Pacific Celebrates World Sight Day

The Fred Hollows Foundation (NZ) is celebrating today’s World Sight Day [eds: Thursday 9 Oct] around the Pacific. In conjunction with its partners in Vanuatu, Fiji, Papua New Guinea, Samoa and Tonga, local festivities will draw attention to the need to reduce the amount of preventable blindness in the Pacific.

World Sight Day is marked annually as an opportunity to remind governments and the public that preventing loss of sight is more cost effective and humane than rehabilitating the blind. As part of the day’s activities around the Pacific there will be free vision testing in local markets, as well as the Members of Parliament signing declarations of support for national eye care programmes.

In Vanuatu the Minister of Health is signing his commitment to the extension of the National Eye Care Program that The Fred Hollows Foundation has developed. This programme, now in its third year, has already resulted in nine eye care nurses and one doctor being trained in that country, as well as a new eye clinic having been built and equipped in the northern more populous island of Santo.

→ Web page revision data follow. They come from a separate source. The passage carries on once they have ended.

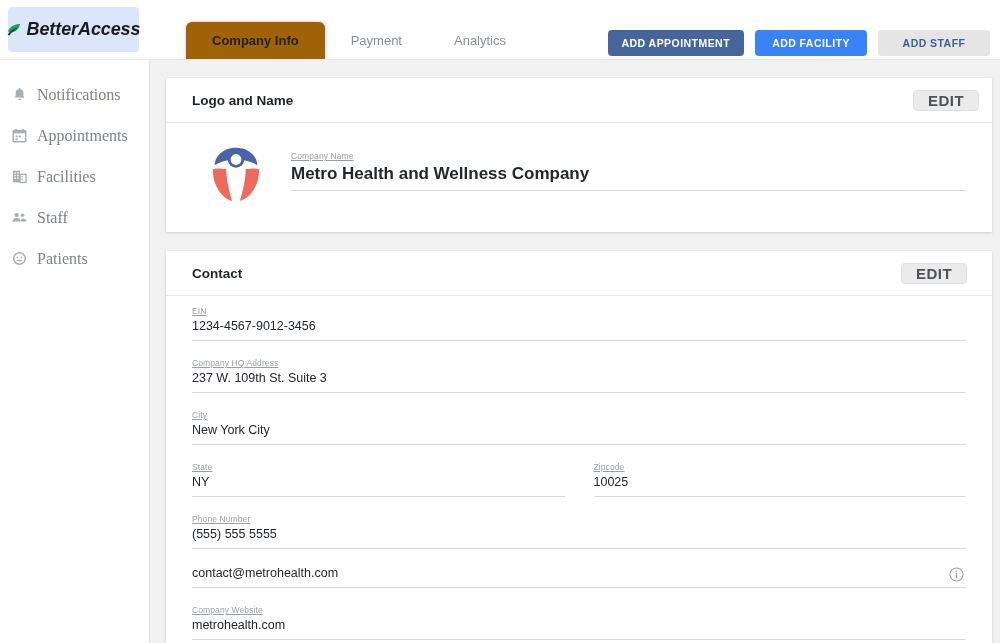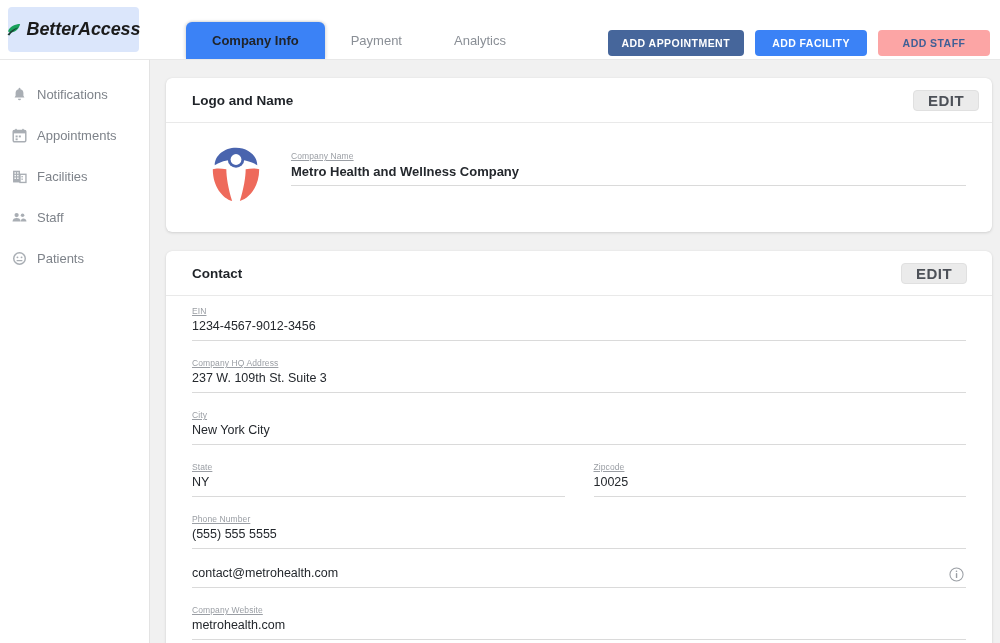--- a/index.html
+++ b/index.html
@@ -34,7 +34,7 @@
     background:transparent; cursor:pointer;
   }
   .tab.active {
-    background:#3b82f6; color:#20242a; font-weight:bold;
+    background:#a16207; color:#20242a; font-weight:bold;
     border-radius:6px 6px 0 0;
     box-shadow: 0 -1px 3px rgba(0,0,0,.10), -2px 0 3px rgba(0,0,0,.07), 2px 0 3px rgba(0,0,0,.07);
     min-width:124px;

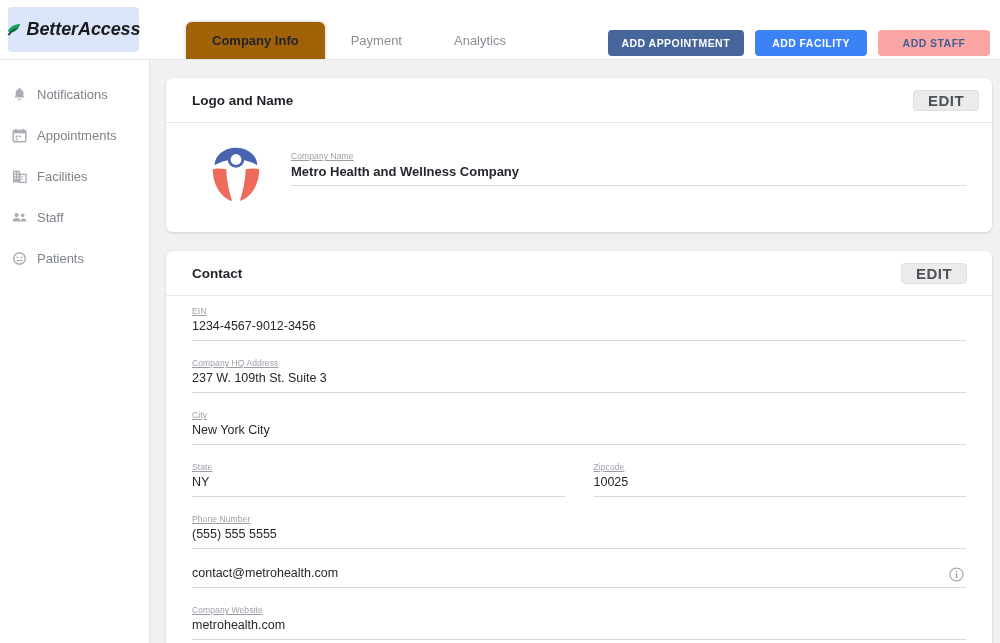--- a/index.html
+++ b/index.html
@@ -50,7 +50,7 @@
   }
   .btn-appt { background:#46669b; color:#ffffff; min-width:120px; }
   .btn-fac  { background:#3b82f6; color:#ffffff; min-width:112px; }
-  .btn-staff{ background:#fca5a5; color:#3f5f96; min-width:112px; }
+  .btn-staff{ background:#e5e5e5; color:#3f5f96; min-width:112px; }
 
   
   .sidebar {

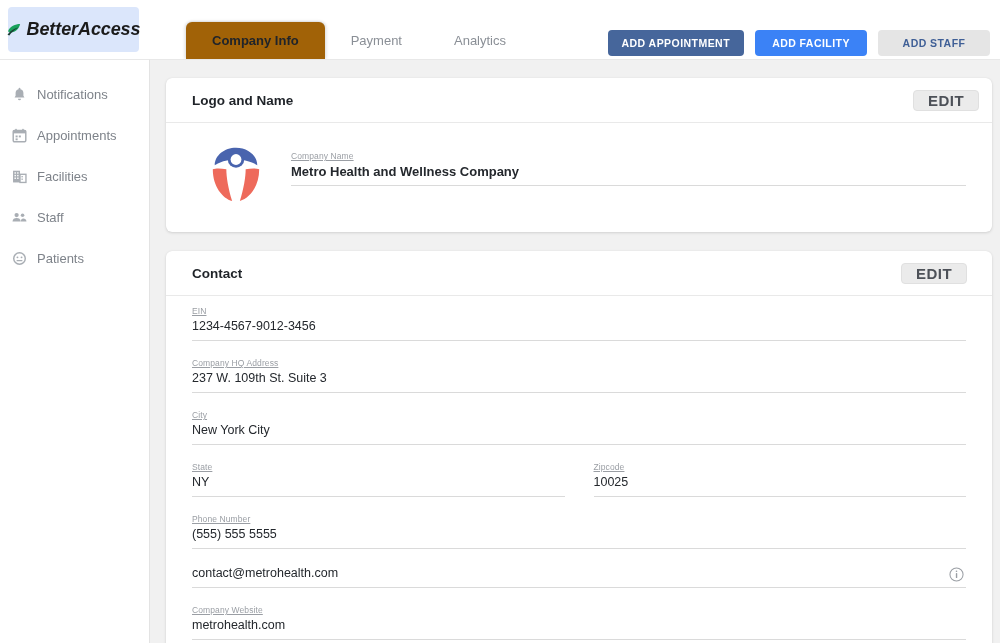--- a/index.html
+++ b/index.html
@@ -63,7 +63,7 @@
     height:41px; padding-left:11px; cursor:pointer;
   }
   .nav-icon { width:17px; height:17px; flex:0 0 auto; display:block; }
-  .nav-label { font-size:13px; color:#7e838a; white-space:nowrap; }
+  .nav-label { font-size:16px; color:#7e838a; white-space:nowrap;font-family:Liberation Serif, serif; }
 
   
   .content {

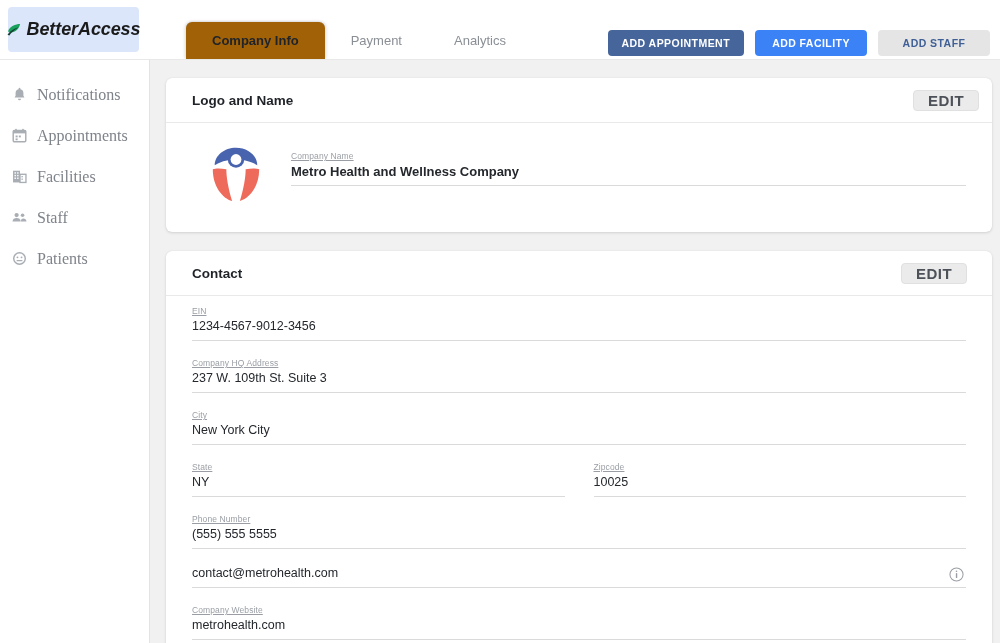--- a/index.html
+++ b/index.html
@@ -72,7 +72,7 @@
     padding:18px 8px 0 16px; overflow:hidden;
   }
   .card {
-    background:#ffffff; border-radius:6px;
+    background:#ffffff; border-radius:0;
     box-shadow:0 1px 3px rgba(0,0,0,.13), 0 0 1px rgba(0,0,0,.10);
     margin-bottom:19px;
   }

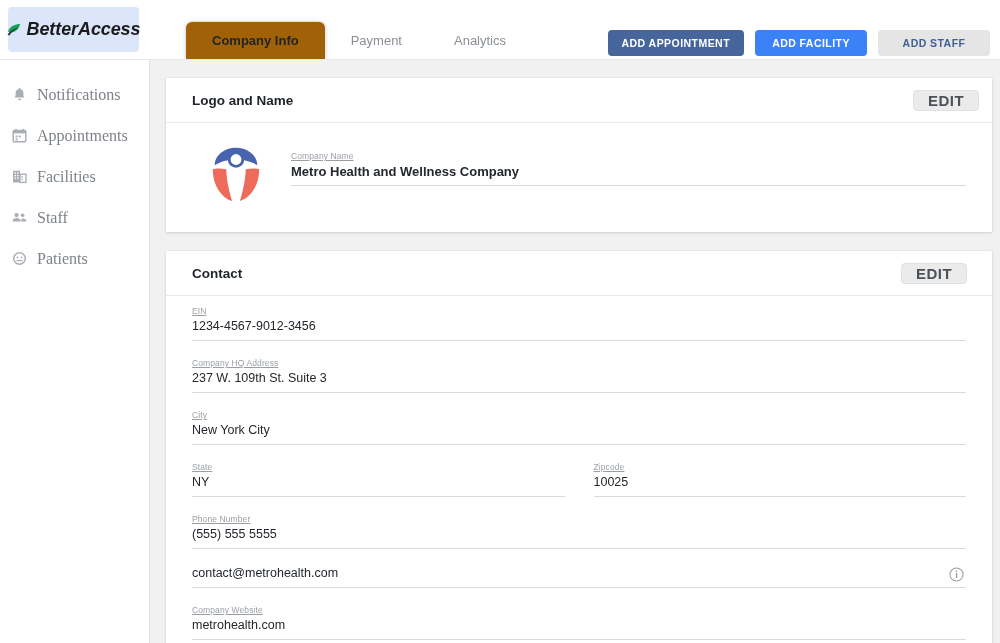--- a/index.html
+++ b/index.html
@@ -223,7 +223,7 @@
 
         <div class="logo-field">
           <div class="field-label">Company Name</div>
-          <div class="field-value" style="font-weight:bold;font-size:13px;">Metro Health and Wellness Company</div>
+          <div class="field-value" style="font-weight:bold;font-size:17px;">Metro Health and Wellness Company</div>
         </div>
       </div>
     </div>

In Fiji and Tonga, the Prime Ministers and Directors of Health are both signing declarations of support to eliminate unnecessary blindness in those countries. The Foundation is a major supporter and funder of the development of national eye programmes right throughout the Pacific. These programmes focus on training doctors and nurses and building eye clinics so access to eye care becomes less problematic.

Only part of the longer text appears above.